Instructions: Put the oil in a pot and put on medium heat. After ten minutes, turn off the heat. Add the calendula petals and stir and crush well. Let it sit for 3 hours, then take out the mixture and strain it through a cheesecloth to remove the flowers. Place it back on the stove top on medium heat and add the carnuba wax or beeswax until both the oil and wax melt into one another smoothly. Pour the oil into your container and let cool. If you don’t like the consistency, heat it up again and add more oil or wax depending on if you want it more smooth or more firm. This can also be done using a calendula pre-infused oil of your choice that was done over a few weeks time. This balm promotes wound healing as well as youthful, clear and moisturized skin. 


  1. Irish Folk Duchas, School Collection – 847: 529
  2.  Wulff, Winifred, author unknown, On Wounds, Dublin, Royal Irish Academy, 1352. 
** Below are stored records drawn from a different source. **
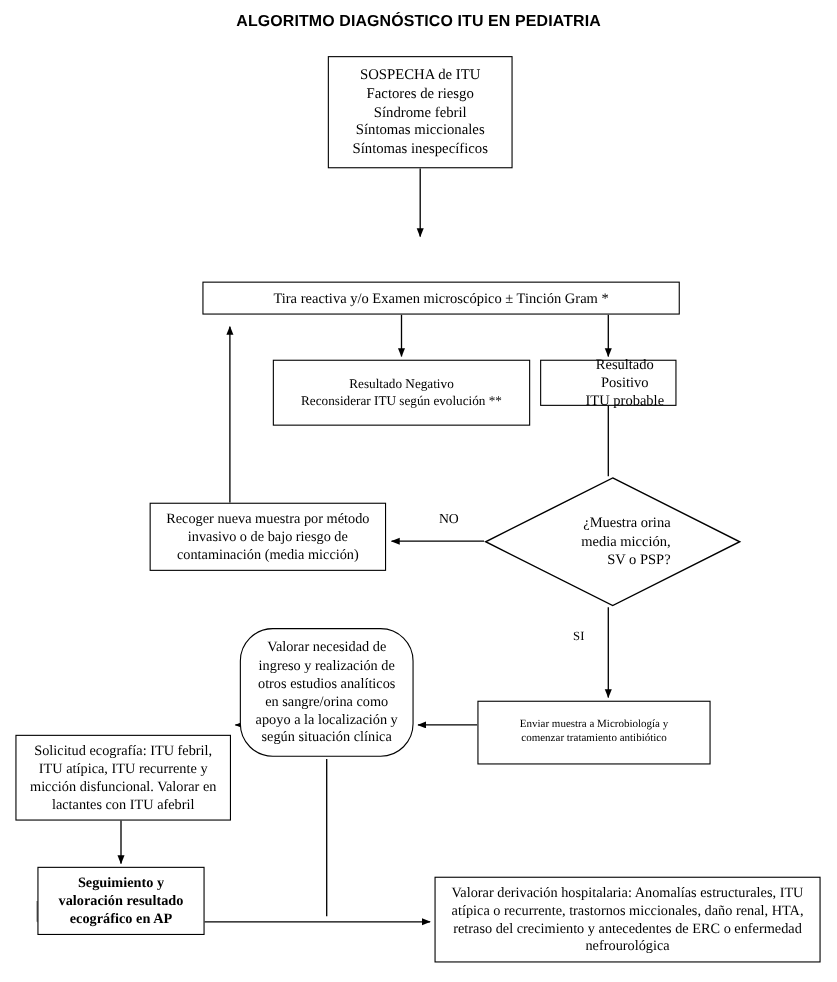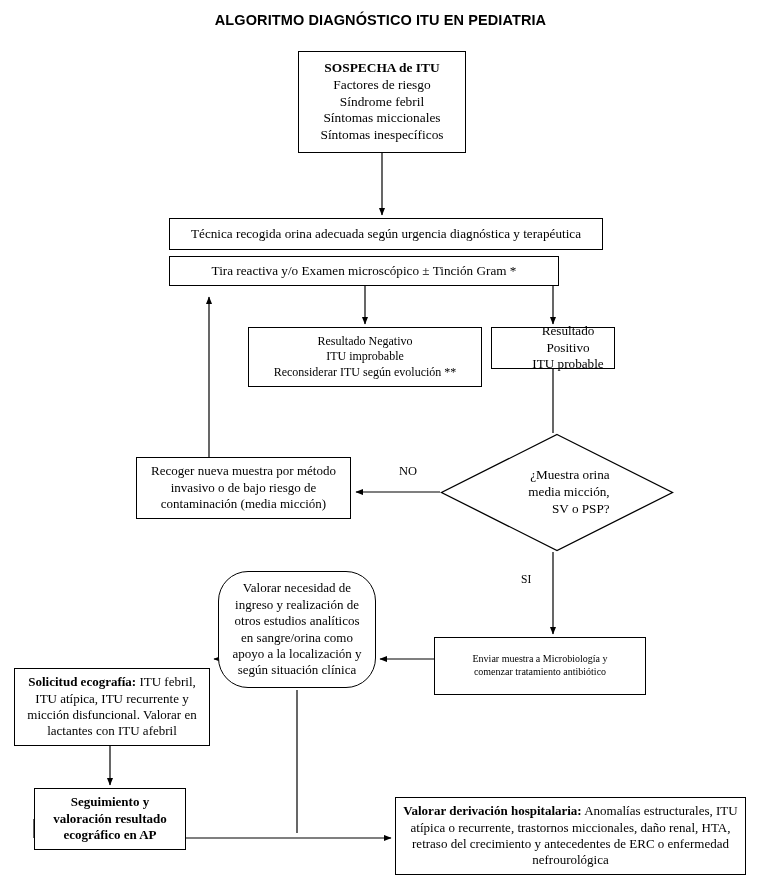"SOSPECHA de ITU" .b { font-weight: bold -> normal }
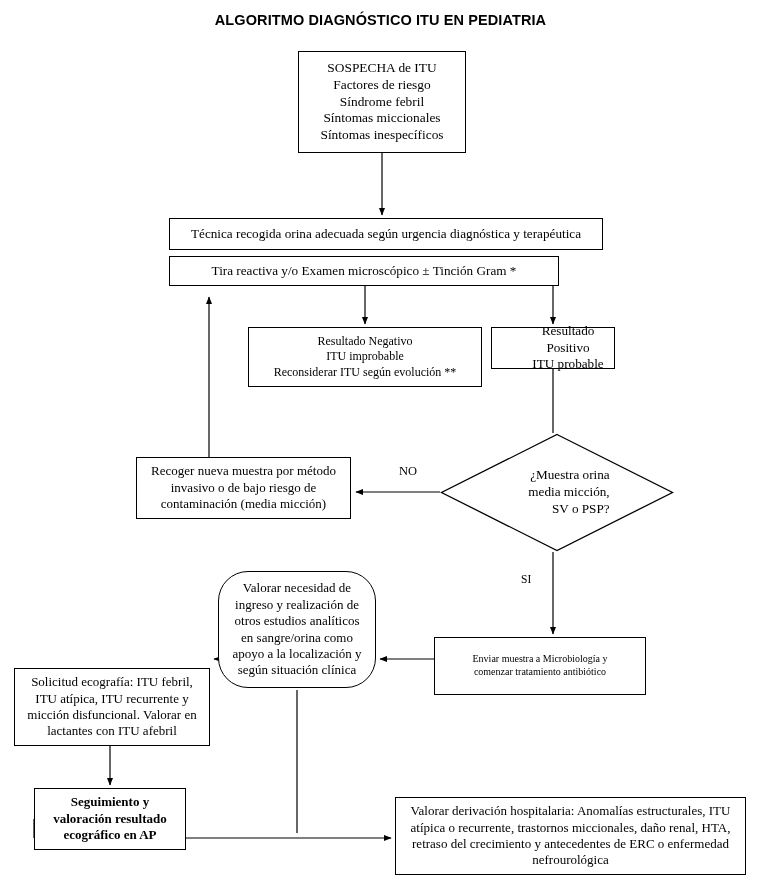"Técnica recogida orina adecuada según" div.node { html: <div> <div>Técnica recogida orina adecuada según urgencia diagnóstica y terapéutica</div> </div> -> none }
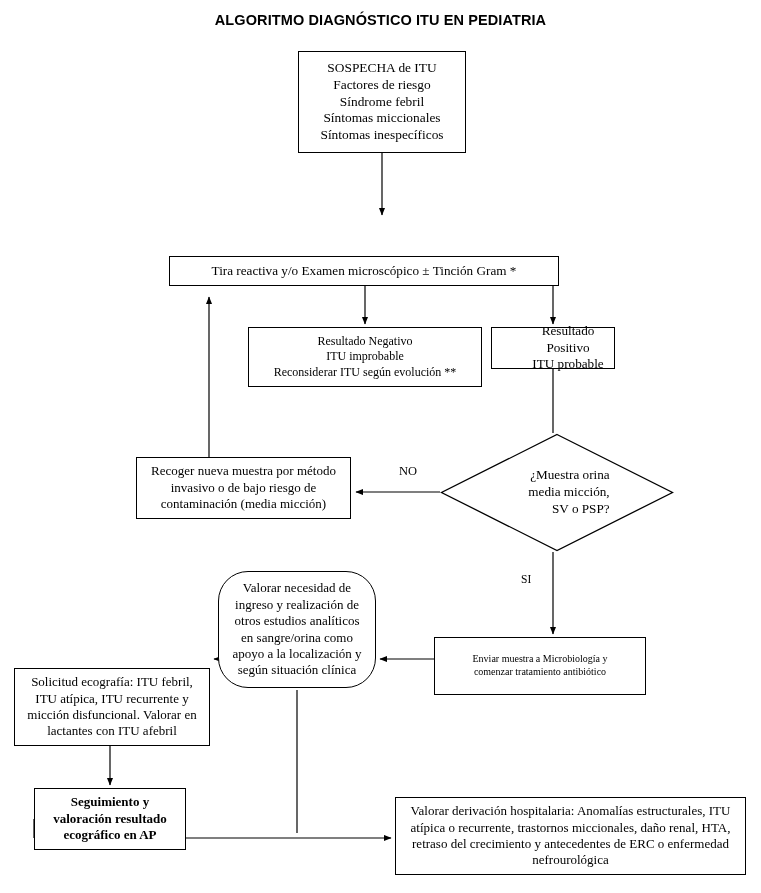"Tira reactiva y/o Examen microscópico" #n-tira { left: 169px -> 184px; width: 390px -> 434px }
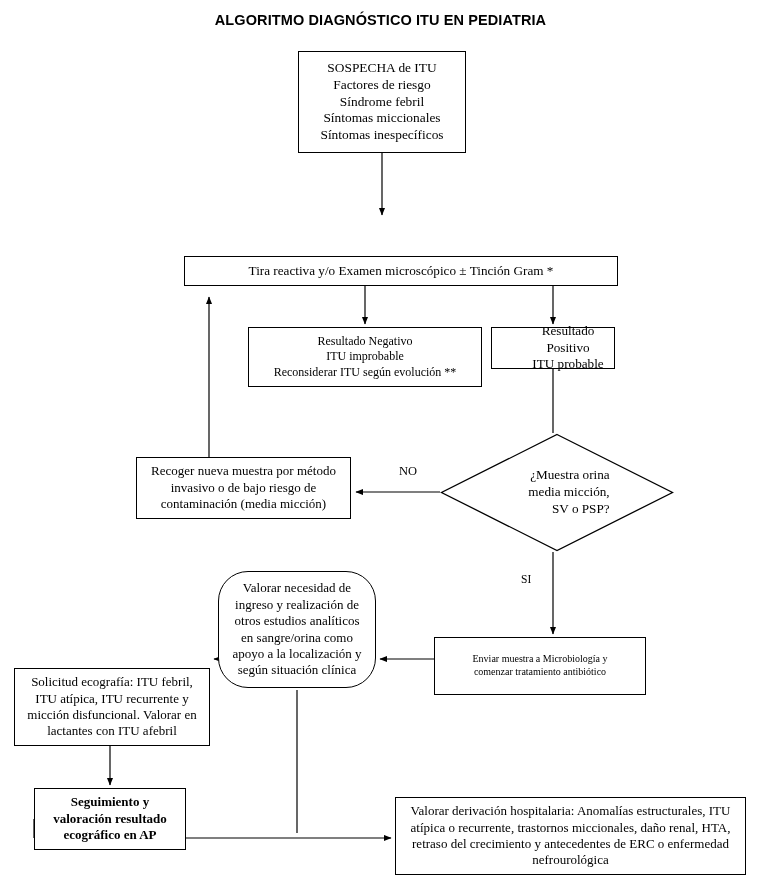"ITU improbable" div { html: <div>ITU improbable</div> -> none }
  3. Irish Folk Duchas, School Collection – 679: 390
  4. Irish Folk Duchas, School Collection – 776: 376
  5. Irish Folk Duchas, School Collection – 710: 049
  6. Irish Folk Duchas, School Collection – 816: 107
  7.  K’ Eogh, John, Botanologia Universalis Hibernica, or An Irish Herbal, Cork, 1735, edited by Michael Scott, 1986, pg. 99.
  8. Myddvai, Meddygon, Pughe, John and Williams, John, The Physicians of Myddvai, Wales, 1861.
  9. Irish Folk Duchas, School Collection – 847: 418
  10. Irish Folk Duchas, School Collection – 1096: 330
  11. Lipp, Frank, Herbalism, Brown Little, 1996, pg. 38.
  12. Irish Folk Duchas, School Collection – 883: 114
  13. Irish Folk Duchas, School Collection – 682: 253
  14. Wilde, Lady, Ancient Cures, Charms and Usages of Ireland, London, 1890, pg. 102. 
  15. Carmichael, Alexander, Carmina Gadelica Vol. 2, Scotland, 1900, pg. 300. 
  16. Monaghan, Patricia, Encyclopedia of Celtic Mythology and Folklore, New York, Facts On File Inc., 2004, pg. 190. 
  17. Irish Folk Duchas, School Collection – 795: 192
  18. Scallan, Christine, Irish Herbal Cures, Gill & Macmillan, 1994, pg. 68.